LATER LIFE, DEATH AND LEGACY
- Louisa, Liverpool’s first wife, died at the age of 54. On 24 September 1822, he married Lady Mary Chester, a long-time companion of Louisa. Liverpool finally withdrew on 9 April 1827, two months after suffering a severe cerebral haemorrhage at his Fife House apartment in Whitehall, and begged the King to appoint a replacement.
- He suffered another mild stroke in July, following which he remained at Coombe until his death on 4 December 1828 from a third attack. He died childless, and his younger half-brother Charles succeeded him as Earl of Liverpool. He was buried with his father and first wife in Hawkesbury parish church in Gloucestershire.
- Liverpool was considered the first British Prime Minister to wear long trousers instead of knee breeches daily. He was 42 years and one day old when he took office, making him younger than any of his successors. Liverpool held the position of Prime Minister for 15 years, making him the 19th century’s longest-serving Prime Minister.
- Liverpool Street and Liverpool Road in Islington, London, are named after Lord Liverpool. Lord Liverpool was named after the Canadian town of Hawkesbury, Ontario, the Hawkesbury River and the Liverpool Plains in New South Wales, Australia, Liverpool in New South Wales, and the Liverpool River in Australia’s Northern Territory.
Image Sources
- https://en.wikipedia.org/wiki/File:Robert_Banks_Jenkinson,_2nd_Earl_of_Liverpool.jpg
- https://en.wikipedia.org/wiki/File:Jacques-Louis_David_-_The_Emperor_Napoleon_in_His_Study_at_the_Tuileries_-_Google_Art_Project.jpg
- https://en.wikipedia.org/wiki/File:King_George_IV_of_the_United_Kingdom_in_Coronation_Robes_(by_Thomas_Lawrence)_-_Royal_Collection_(RCIN_405918).jpg
Frequently Asked Questions
- Who was Lord Liverpool?
Lord Liverpool, born Robert Banks Jenkinson, was a prominent British statesman who served as the Prime Minister of the United Kingdom from 1812 to 1827.
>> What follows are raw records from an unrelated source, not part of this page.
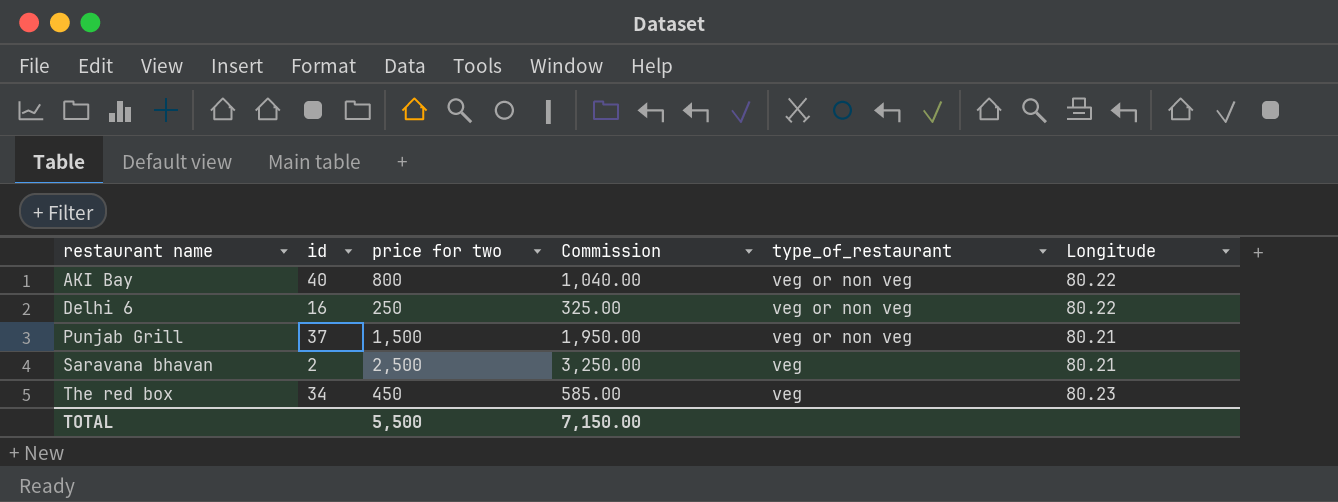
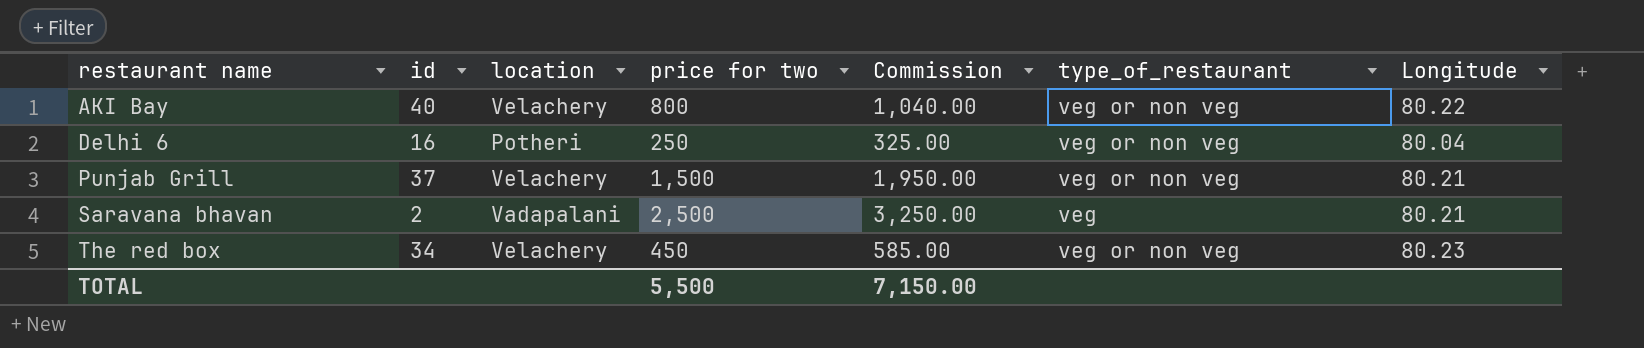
column location | position: none -> 3
Delhi 6 | Longitude: 80.22 -> 80.04
The red box | type_of_restaurant: veg -> veg or non veg

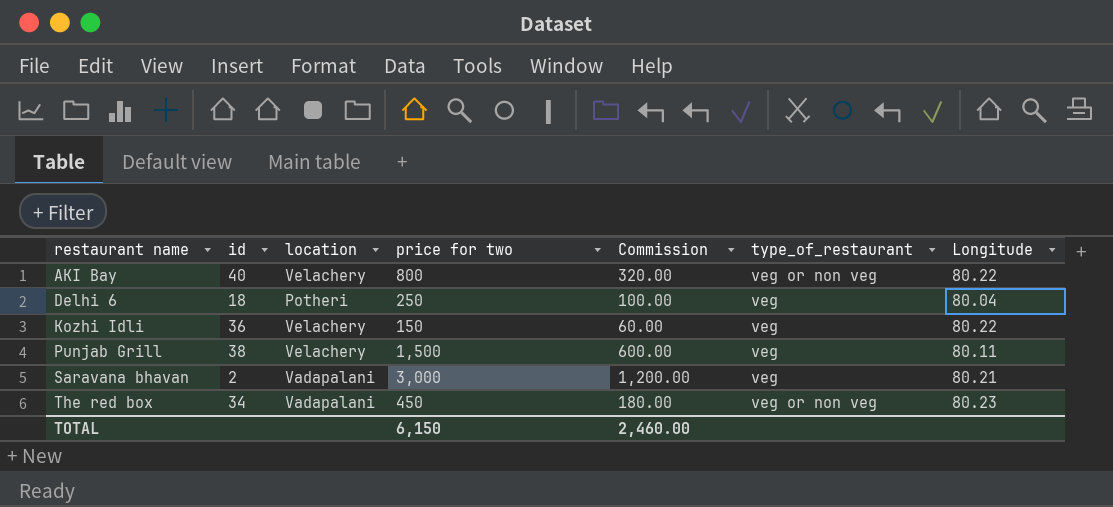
column Commission | formula: [price for two] * 1.3 -> [price for two] * 0.4
Delhi 6 | id: 16 -> 18
Delhi 6 | type_of_restaurant: veg or non veg -> veg
row Kozhi Idli: none -> 36 | Velachery | 150 | 60.00 | veg | 80.22
Punjab Grill | id: 37 -> 38
Punjab Grill | type_of_restaurant: veg or non veg -> veg
Punjab Grill | Longitude: 80.21 -> 80.11
Saravana bhavan | price for two: 2,500 -> 3,000
The red box | location: Velachery -> Vadapalani
TOTAL | price for two: 5,500 -> 6,150
TOTAL | Commission: 7,150.00 -> 2,460.00

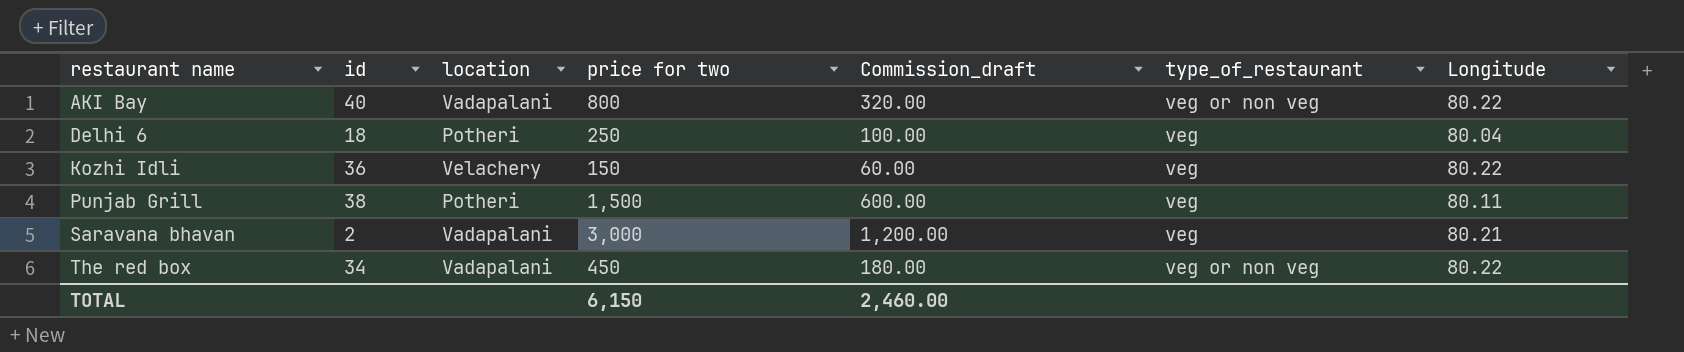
column name: Commission -> Commission_draft
AKI Bay | location: Velachery -> Vadapalani
Punjab Grill | location: Velachery -> Potheri
The red box | Longitude: 80.23 -> 80.22

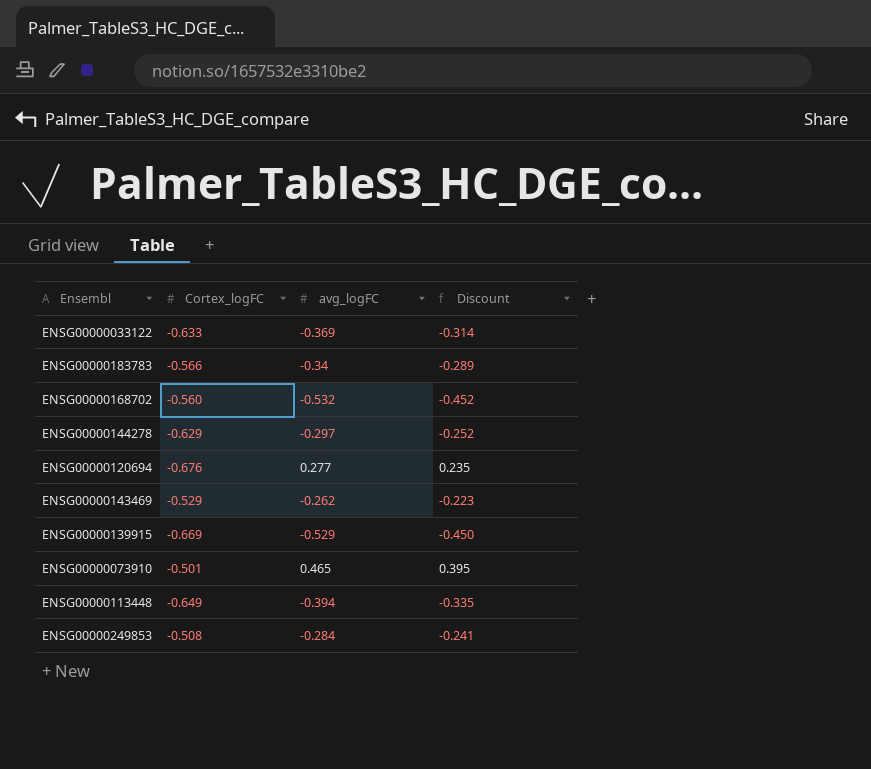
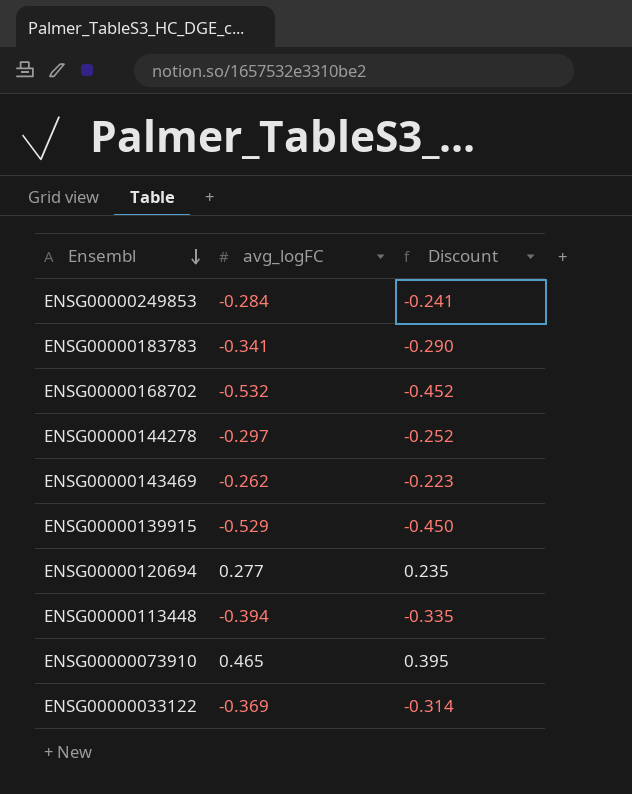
row order: none -> Ensembl descending
column Cortex_logFC | position: 2 -> none
ENSG00000183783 | avg_logFC: -0.34 -> -0.341
ENSG00000183783 | Discount: -0.289 -> -0.290

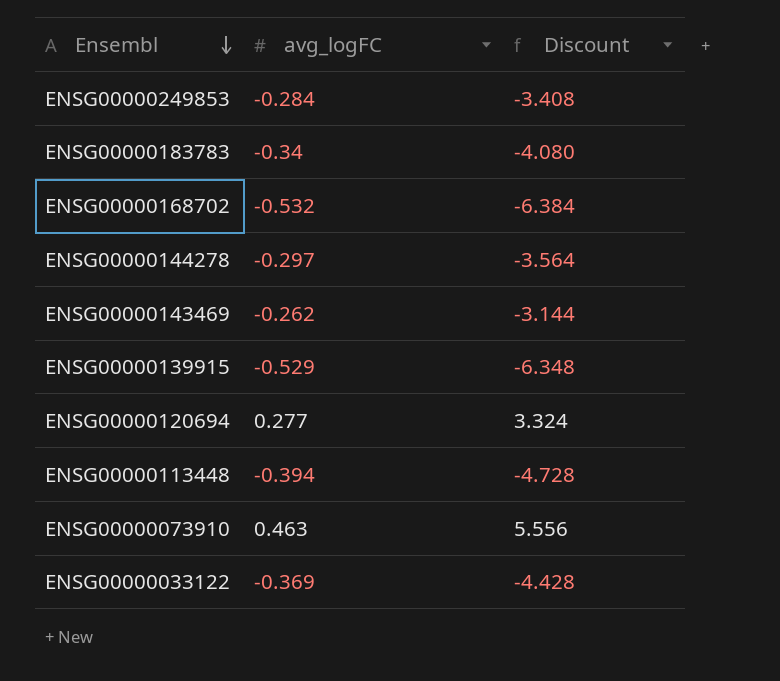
column Discount | formula: [avg_logFC] * 0.85 -> [avg_logFC] * 12
ENSG00000183783 | avg_logFC: -0.341 -> -0.34
ENSG00000073910 | avg_logFC: 0.465 -> 0.463

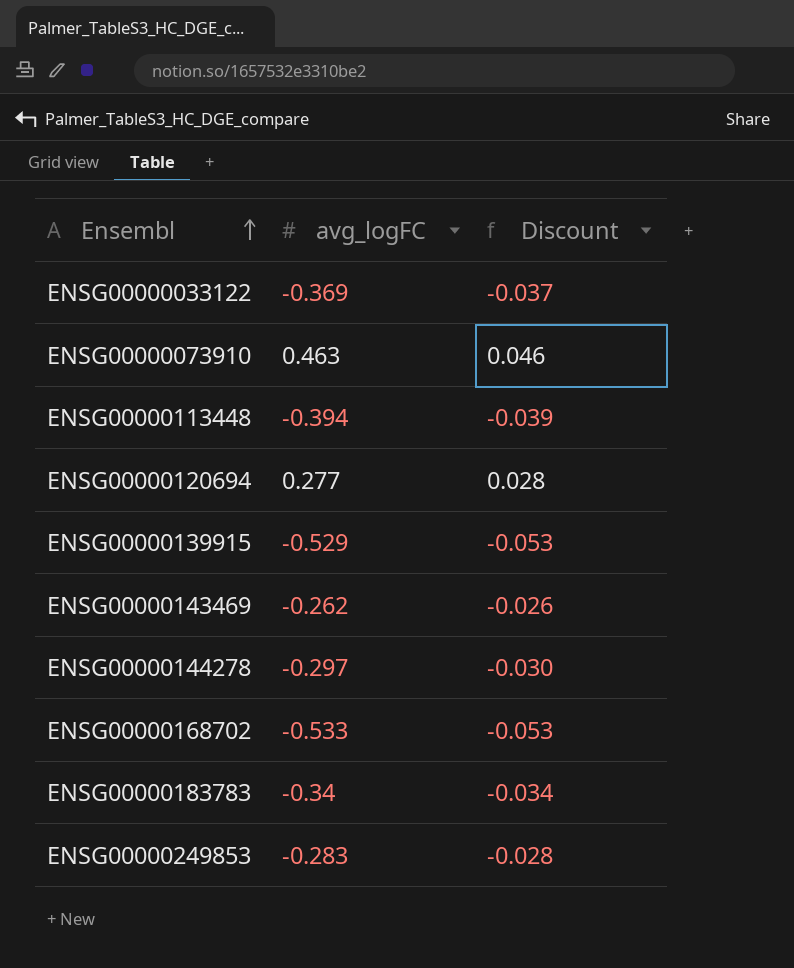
row order: Ensembl descending -> Ensembl ascending
column Discount | formula: [avg_logFC] * 12 -> [avg_logFC] * 0.1
ENSG00000168702 | avg_logFC: -0.532 -> -0.533
ENSG00000249853 | avg_logFC: -0.284 -> -0.283

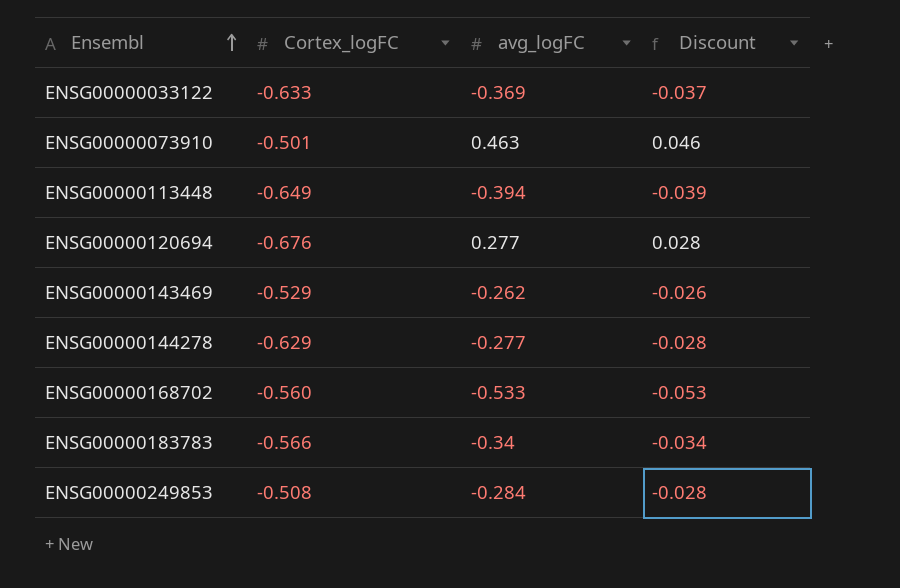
column Cortex_logFC | position: none -> 2
row ENSG00000139915: -0.529 | -0.053 -> none
ENSG00000144278 | avg_logFC: -0.297 -> -0.277
ENSG00000144278 | Discount: -0.030 -> -0.028
ENSG00000249853 | avg_logFC: -0.283 -> -0.284

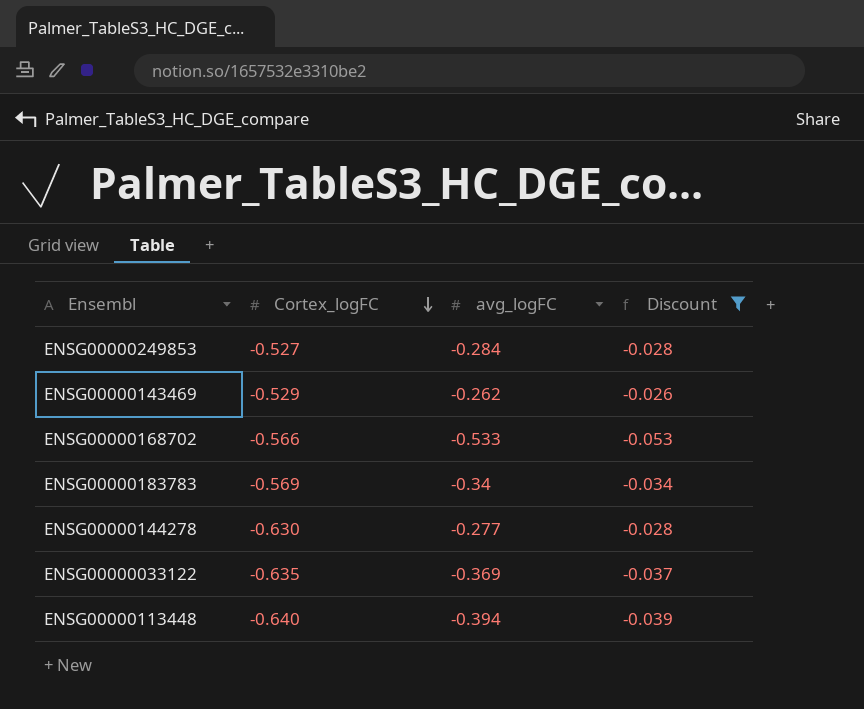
filter: none -> Discount <= -0.026
row order: Ensembl ascending -> Cortex_logFC descending
ENSG00000249853 | Cortex_logFC: -0.508 -> -0.527
ENSG00000168702 | Cortex_logFC: -0.560 -> -0.566
ENSG00000183783 | Cortex_logFC: -0.566 -> -0.569
ENSG00000144278 | Cortex_logFC: -0.629 -> -0.630
ENSG00000033122 | Cortex_logFC: -0.633 -> -0.635
ENSG00000113448 | Cortex_logFC: -0.649 -> -0.640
- What were Lord Liverpool's significant achievements during his time as Prime Minister?
Lord Liverpool's tenure as Prime Minister saw him navigate through significant events, including the final stages of the Napoleonic Wars, the Congress of Vienna, the post-war economic challenges, and the early years of the Industrial Revolution in Britain.
- What happened to Lord Liverpool?
Lord Liverpool suffered a severe stroke in 1827, which left him partially paralysed. He had to retire from politics, and George Canning succeeded him as Prime Minister. Lord Liverpool's health did not improve, and he passed away on 4 December 1828, due to the effects of the stroke.